→ Provided information
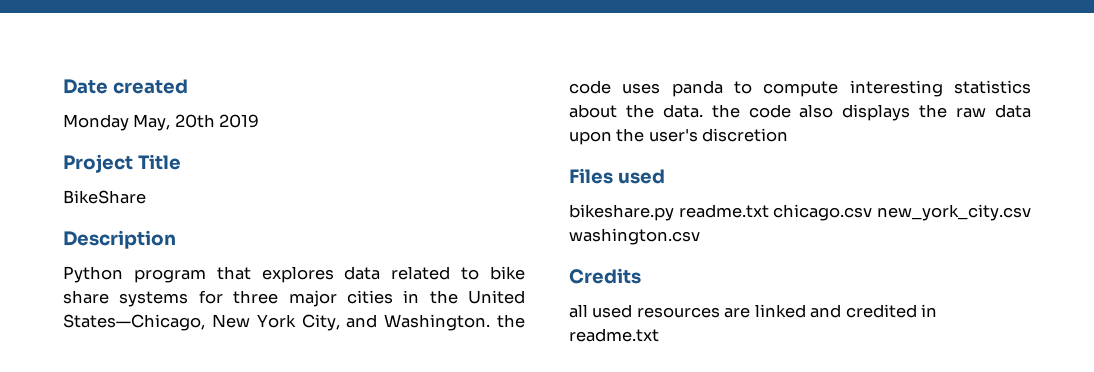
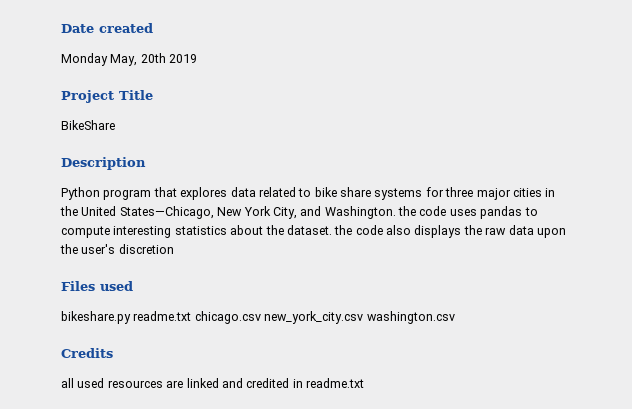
[671,80,723,97] panda -> [480,206,523,219] pandas
[662,104,703,118] data. -> [286,225,332,235] dataset.

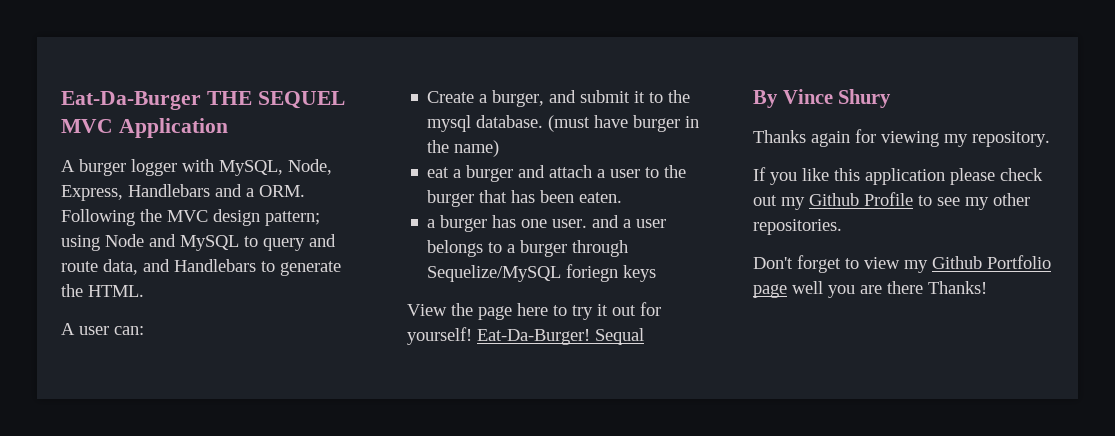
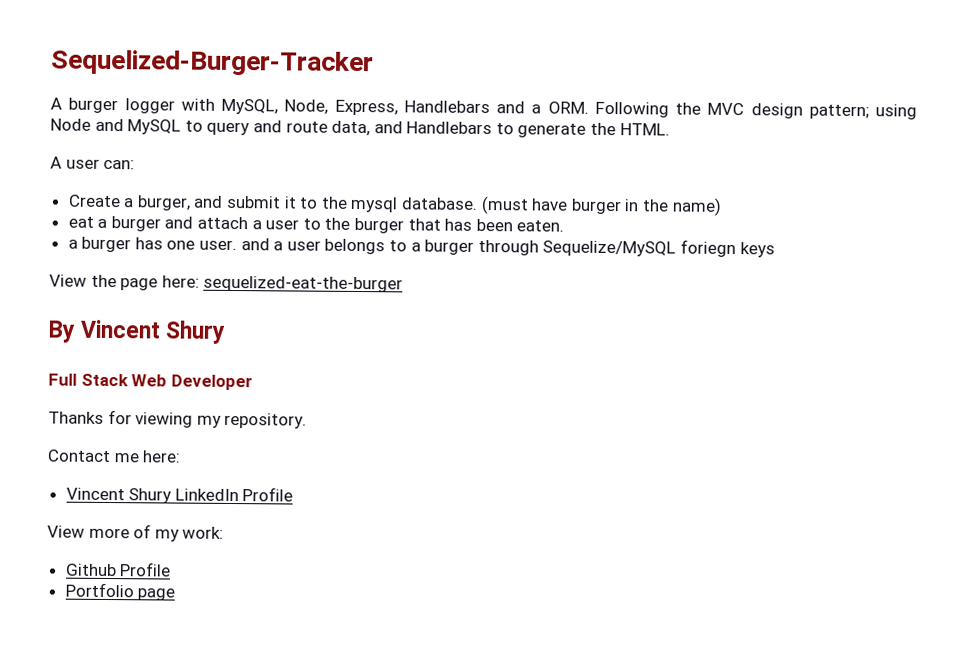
[61,91,345,110] [61,118,228,138] Eat-Da-Burger THE SEQUEL MVC Application -> [51,49,374,77] Sequelized-Burger-Tracker
[517,302,661,320] [407,327,644,345] here to try it out for yourself! Eat-Da-Burger! Sequal -> [161,275,404,293] here: sequelized-eat-the-burger
[782,89,892,108] Vince Shury -> [80,319,227,344] [48,373,253,391] Vincent Shury // Full Stack Web Developer
[811,131,850,147] again -> (104, 417) none
[753,167,1043,185] [753,192,1030,210] [753,219,842,235] [753,255,1051,273] [753,281,987,298] If you like this application please check out my Github Profile to see my other repositories. // Don't forget to view my Github Portfolio page well you are there Thanks! -> [47,449,181,463] [65,487,294,504] [47,524,225,542] [64,562,172,577] [64,582,176,601] Contact me here: // Vincent Shury LinkedIn Profile // View more of my work: // Github Profile // Portfolio page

→ Instructions for the task
Repeat the data exactly, dropping every picture it holds.

→ Response to the task
[671,80,723,97] panda -> [480,206,523,219] pandas
[662,104,703,118] data. -> [286,225,332,235] dataset.

[61,91,345,110] [61,118,228,138] Eat-Da-Burger THE SEQUEL MVC Application -> [51,49,374,77] Sequelized-Burger-Tracker
[517,302,661,320] [407,327,644,345] here to try it out for yourself! Eat-Da-Burger! Sequal -> [161,275,404,293] here: sequelized-eat-the-burger
[782,89,892,108] Vince Shury -> [80,319,227,344] [48,373,253,391] Vincent Shury // Full Stack Web Developer
[811,131,850,147] again -> (104, 417) none
[753,167,1043,185] [753,192,1030,210] [753,219,842,235] [753,255,1051,273] [753,281,987,298] If you like this application please check out my Github Profile to see my other repositories. // Don't forget to view my Github Portfolio page well you are there Thanks! -> [47,449,181,463] [65,487,294,504] [47,524,225,542] [64,562,172,577] [64,582,176,601] Contact me here: // Vincent Shury LinkedIn Profile // View more of my work: // Github Profile // Portfolio page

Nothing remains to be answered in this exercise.